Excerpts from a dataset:
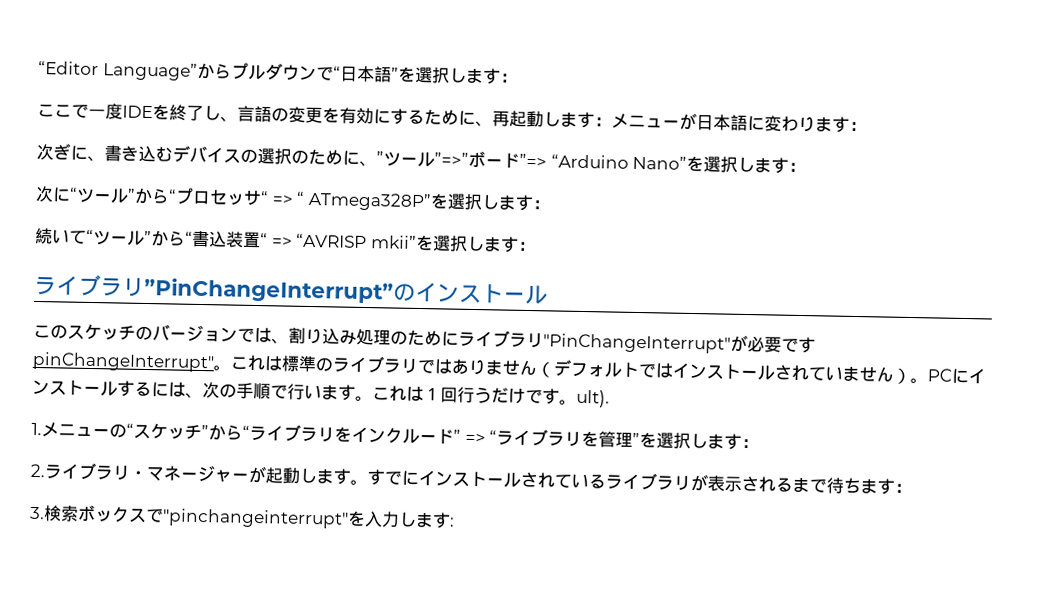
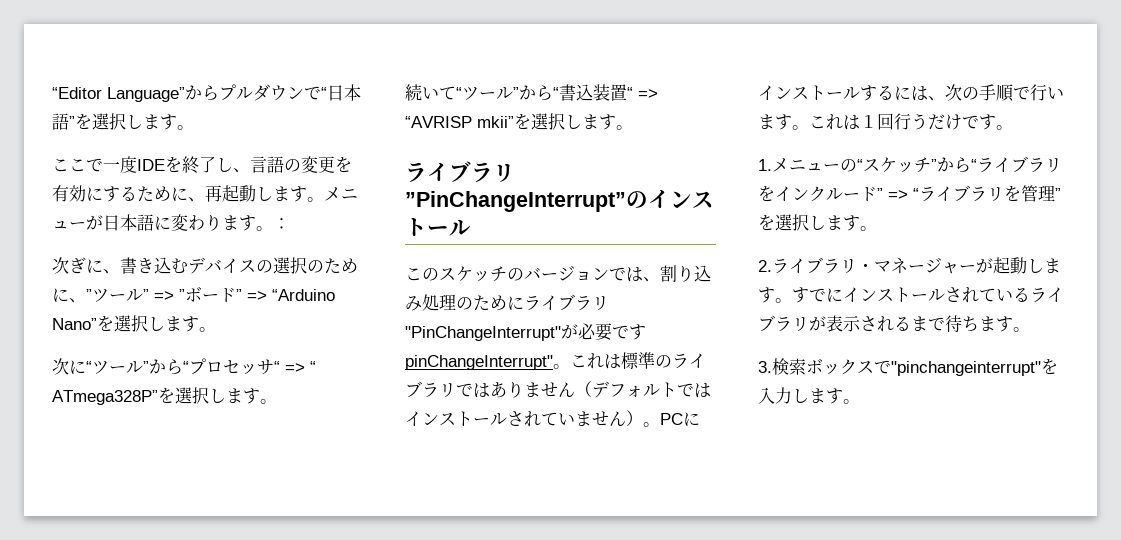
[499,73,518,83] ： -> [177,125,194,130] 。
[594,117,612,127] ： -> [307,197,324,202] 。
(850, 124) none -> [256,226,273,231] 。
[434,150,547,168] ”=>”ボード”=> -> [143,286,267,303] ” => ”ボード” =>
[788,162,807,173] ： -> [199,327,216,332] 。
[531,200,550,210] ： -> [260,399,277,404] 。
[517,241,536,252] ： -> [616,125,633,130] 。
[576,389,610,408] ult). -> (1013, 127) none
[741,438,760,449] ： -> [860,226,877,231] 。
[894,483,912,494] ： -> [1013,327,1030,332] 。
[449,517,455,527] : -> [843,399,860,404] 。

Your goal:
The answer is a faithful copy of the records above, with the pictures removed.

Response to the exercise:
[499,73,518,83] ： -> [177,125,194,130] 。
[594,117,612,127] ： -> [307,197,324,202] 。
(850, 124) none -> [256,226,273,231] 。
[434,150,547,168] ”=>”ボード”=> -> [143,286,267,303] ” => ”ボード” =>
[788,162,807,173] ： -> [199,327,216,332] 。
[531,200,550,210] ： -> [260,399,277,404] 。
[517,241,536,252] ： -> [616,125,633,130] 。
[576,389,610,408] ult). -> (1013, 127) none
[741,438,760,449] ： -> [860,226,877,231] 。
[894,483,912,494] ： -> [1013,327,1030,332] 。
[449,517,455,527] : -> [843,399,860,404] 。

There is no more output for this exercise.